I have to admit that the summertime is not easy going and relaxing for me.  In past years, being in a blended family has required a lot of strategic planning and coordinating and to be honest I dread it.    

This year two of my kids went to Maine to spend a period of time with their dad, stepmom and family.  At first I was sad and knew that I would miss them.  But after thinking about it for a while, I changed my perspective.  They have many people in their lives that help them to become better people.  We all have roles in their lives and the more experiences they have, the better people they will become.  Of course I have missed them while they were gone but I know that they love me and I have a place in their lives. They are growing up and soon enough will be leading their own lives.  So I am cherishing the time that I have with them and I know that God has a bigger plan for all of us, so I know I need to trust him.  

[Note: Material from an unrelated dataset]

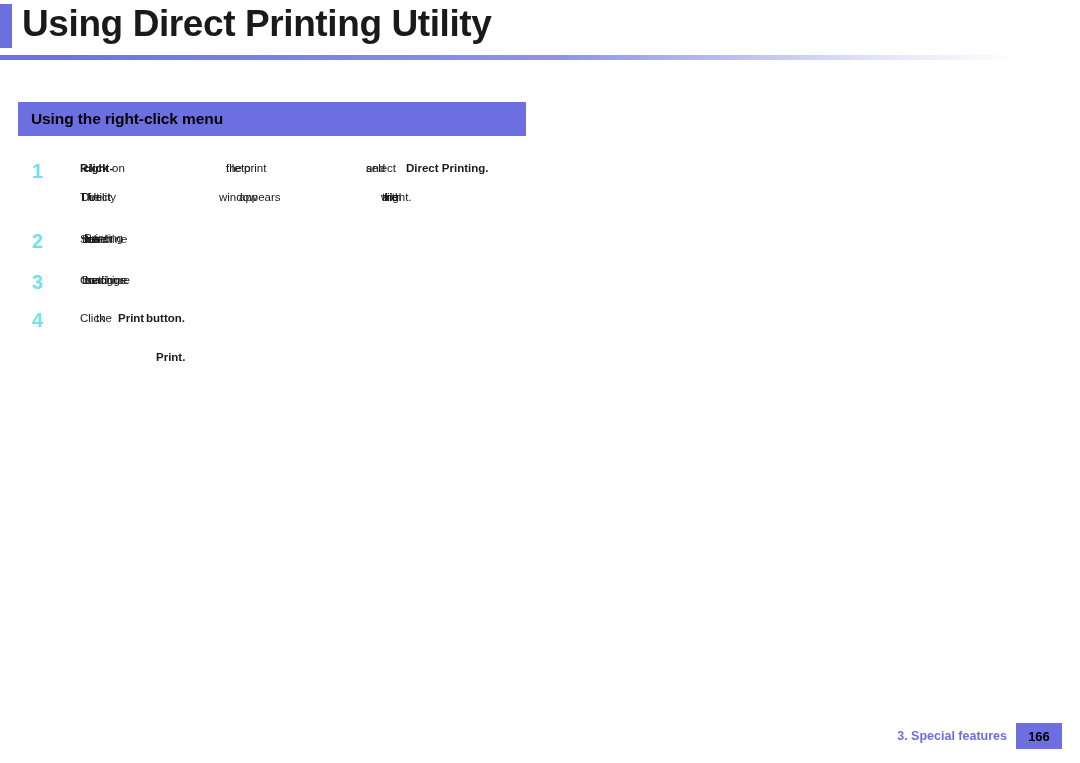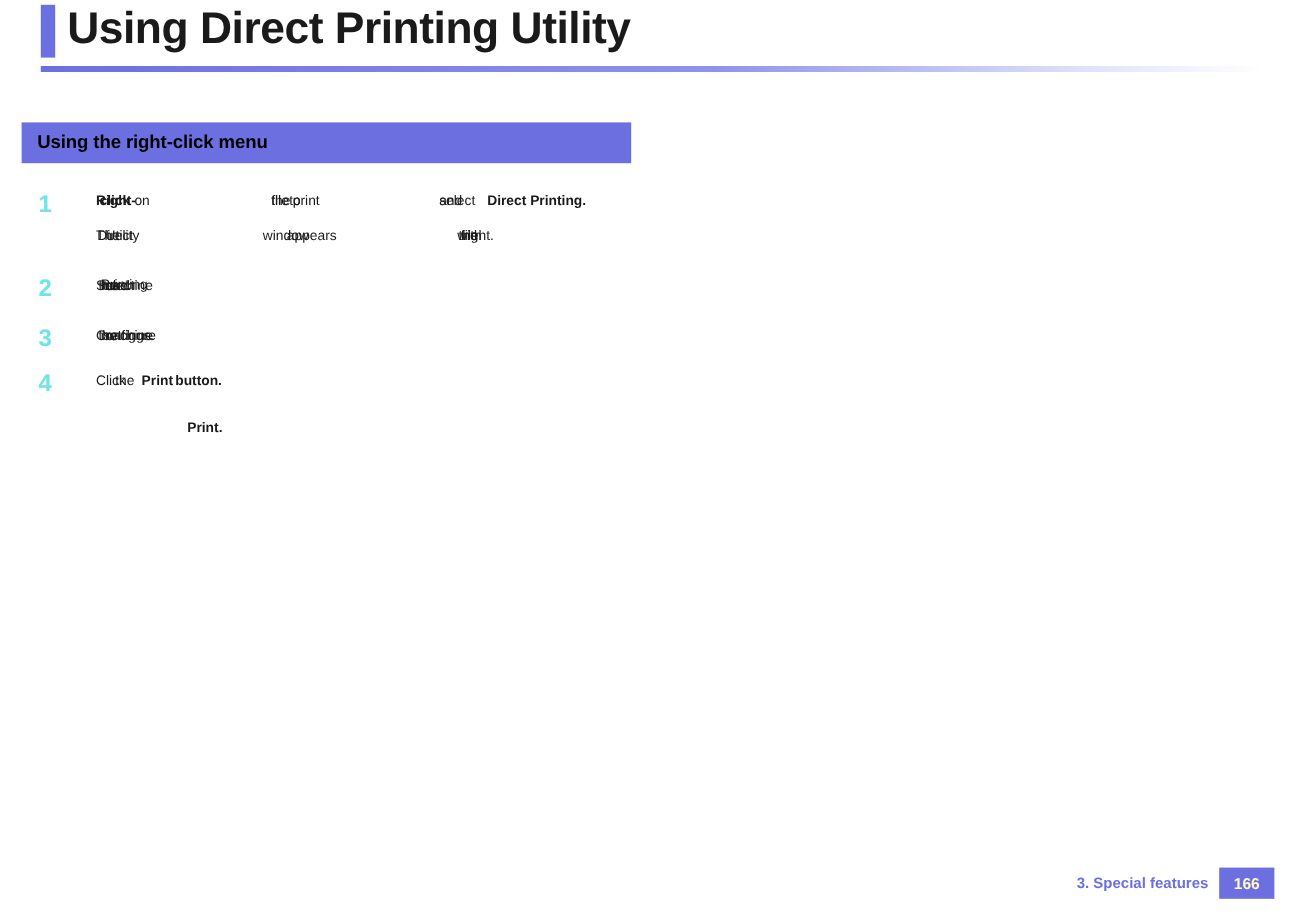"Using Direct Printing Utility" .page-header { margin-left: 34px -> none }
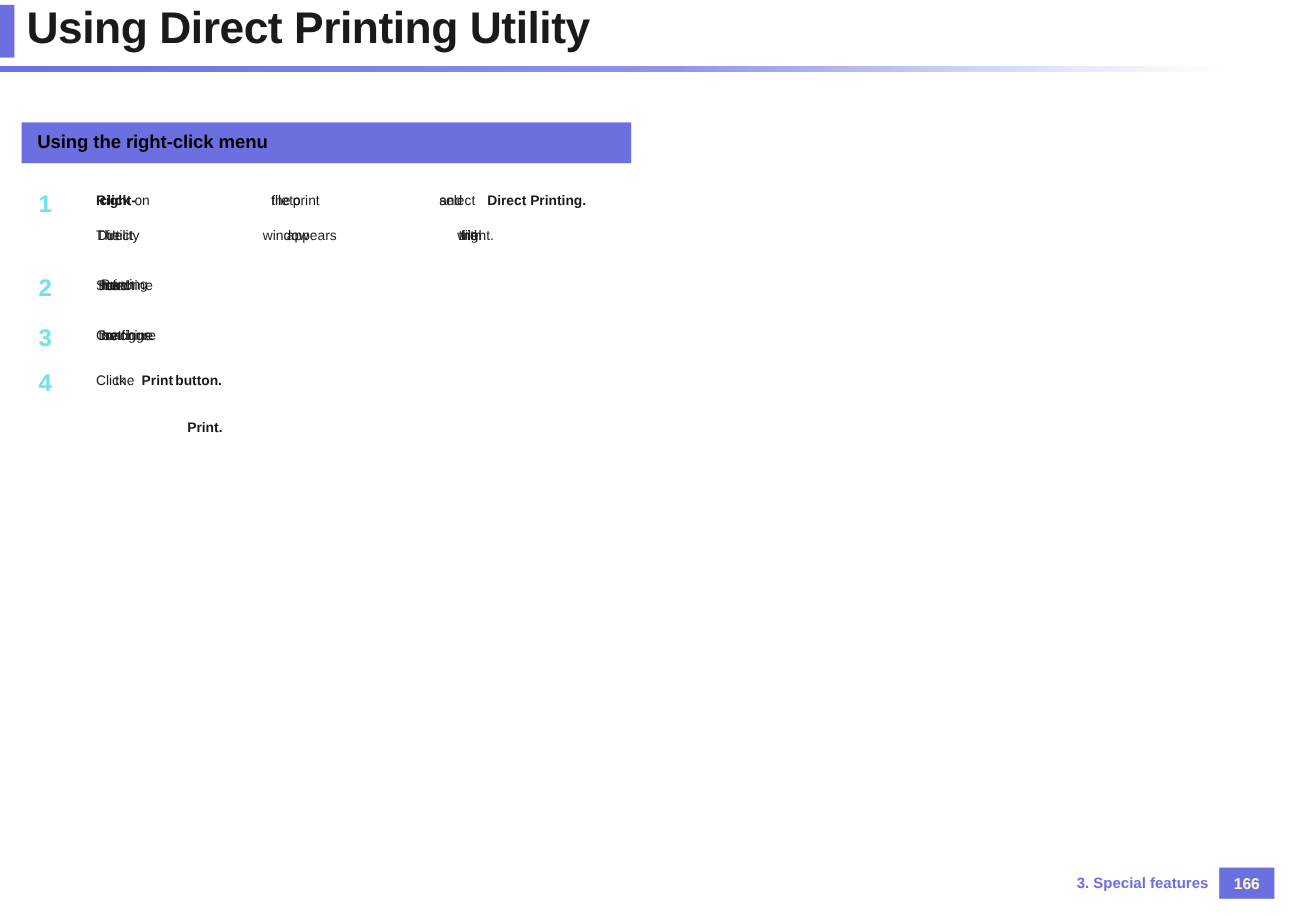"166" .footer-page { color: #fef9c3 -> #000000 }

Likewise, being in a blended family I have many people who enrich my life.  This summer I had the opportunity to be there when my stepson proposed to his girlfriend.   I also have built stronger relationships with my stepkids and my daughter-in-law.  

Since teenagers don’t like a strategic planned schedule of swimming, going to the library, and crafting activities, my six year old still does.  So I have definitely taken advantage of every opportunity to enjoy her before she gets too old for stuff like that.  

This summer has been a growing experience for me and has taught me a lot about changing my perspective and trying to be more positive on how I view my situation.  I really don’t have control of many things, but I do have control of how I handle things and my attitude.  What I have learned is to just enjoy the moments I have with everyone.